Surgery is commonly recommended for those with primary hyperparathyroidism, and is advised in the presence of significant hypercalcemia, impaired renal function, osteoporosis, and in individuals younger than 50 years of age (1). However, if the calcium levels aren’t too high, renal function isn’t impaired, the bone density is normal, and the person isn’t experiencing any symptoms, then the medical doctor might take a more conservative approach. Medical management of mild disease includes using bisphosphonates, hormone replacement therapy, and calcimimetics (4). In some cases they won’t intervene and might just regularly monitor the serum calcium levels and bone density, and of course have you monitor your symptoms.
When surgery is indicated, the success rate is high, although rare complications include recurrent laryngeal nerve paralysis and hypoparathyroidism (5). At times it can be challenging to find the adenoma, and when this is the case then cervical exploratory surgery might be required (6).
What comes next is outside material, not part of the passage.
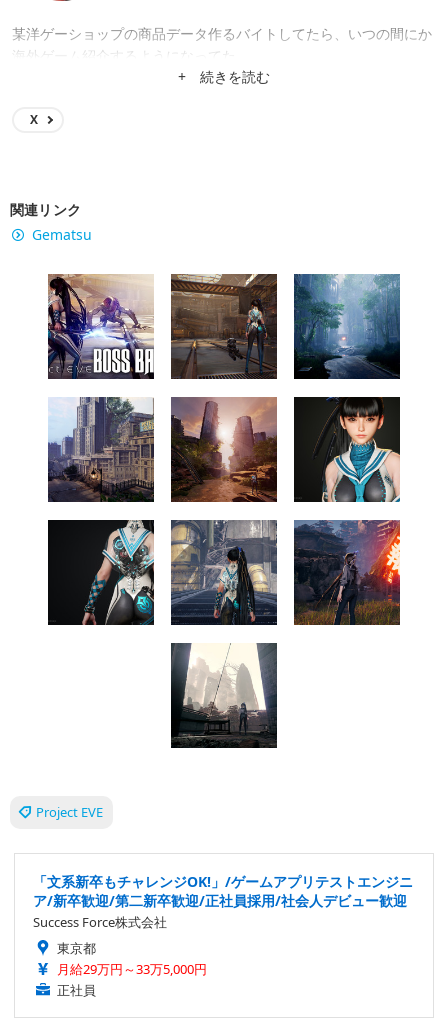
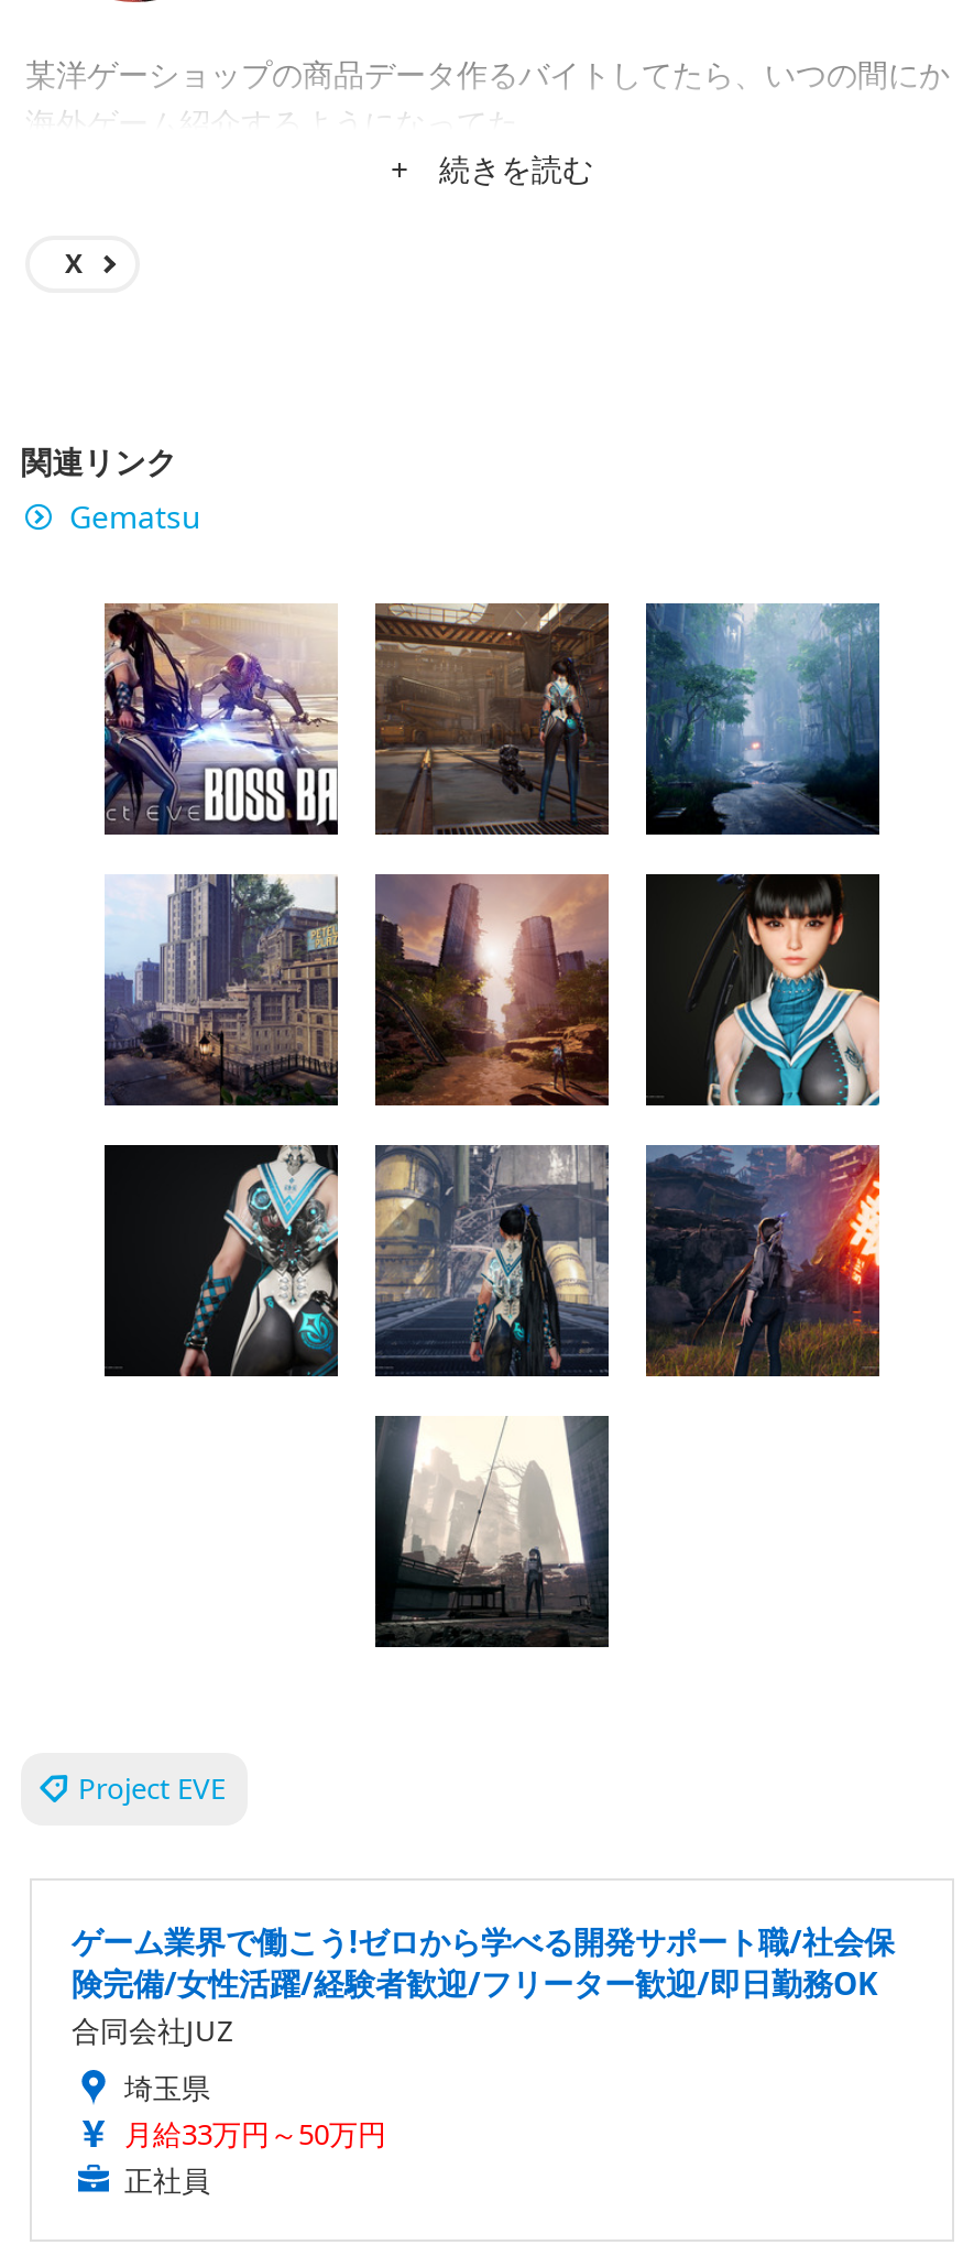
[33,872,413,978] 「文系新卒もチャレンジOK!」/ゲームアプリテストエンジニ | ア/新卒歓迎/第二新卒歓迎/正社員採用/社会人デビュー歓迎 | Success Force株式会社 | 東京都 | 月給29万円～33万5,000円 -> [72,1919,895,2153] ゲーム業界で働こう!ゼロから学べる開発サポート職/社会保 | 険完備/女性活躍/経験者歓迎/フリーター歓迎/即日勤務OK | 合同会社JUZ | 埼玉県 | 月給33万円～50万円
While in the past subtotal and total parathyroidectomies were common, these days more and more people with hyperparathyroidism undergo minimally invasive parathyroidectomy (MIP), which increases the chance of the person avoiding permanent hypoparathyroidism (7).
With secondary hyperparathyroidism, if the cause is due to a vitamin D deficiency then having the person supplement with vitamin D usually will be the recommended treatment. If the person has chronic kidney disease then this of course needs to be addressed. Just as is the case with primary hyperparathyroidism, phosphate binders and calcimimetics might be used in some cases. A parathyroidectomy is also a possibility in severe cases of secondary hyperparathyroidism (8).
Can Natural Treatment Methods Help with Hyperparathyroidism?
As for whether natural treatment methods can help with hyperparathyroidism, it depends on the cause. In cases of primary hyperparathyroidism, following a natural treatment protocol probably isn’t going to help much. However, keep in mind that this isn’t my area of expertise, as my practice focuses on thyroid and autoimmune thyroid conditions, and not parathyroid issues. If someone has hyperparathyroidism which is caused by an adenoma, and they want to give natural treatment methods a try, then they might want to look into methods such as the Gerson Therapy, which can help with many different health conditions, and can be especially successful when dealing with adenomas and carcinomas.
If someone has secondary hyperparathyroidism then this stands a greater chance of being helped by following a natural treatment protocol. However, if someone has hyperparathyroidism due to chronic kidney failure then certain precautious need to be taken, such as eating a low protein diet. Whether or not you have primary or secondary hyperparathyroidism, if you’re interested in trying to treat it naturally then in my opinion it’s best to work with a natural healthcare professional.
In summary, hyperparathyroidism involves the excess production of parathyroid hormone, and there are two different types. Primary hyperparathyroidism is frequently caused by an adenoma, although in some cases it can be caused by a malignant tumor or hyperplasia. Secondary hyperparathyroidism can be caused by a vitamin D deficiency, and is frequently caused by chronic kidney disease. There is a greater chance of people with secondary hyperparathyroidism being helped by following a natural treatment protocol, although it still might be worth looking into natural treatment methods for those who have primary hyperparathyroidism. This is especially true for those who are asymptomatic and/or only have slightly elevated serum calcium levels.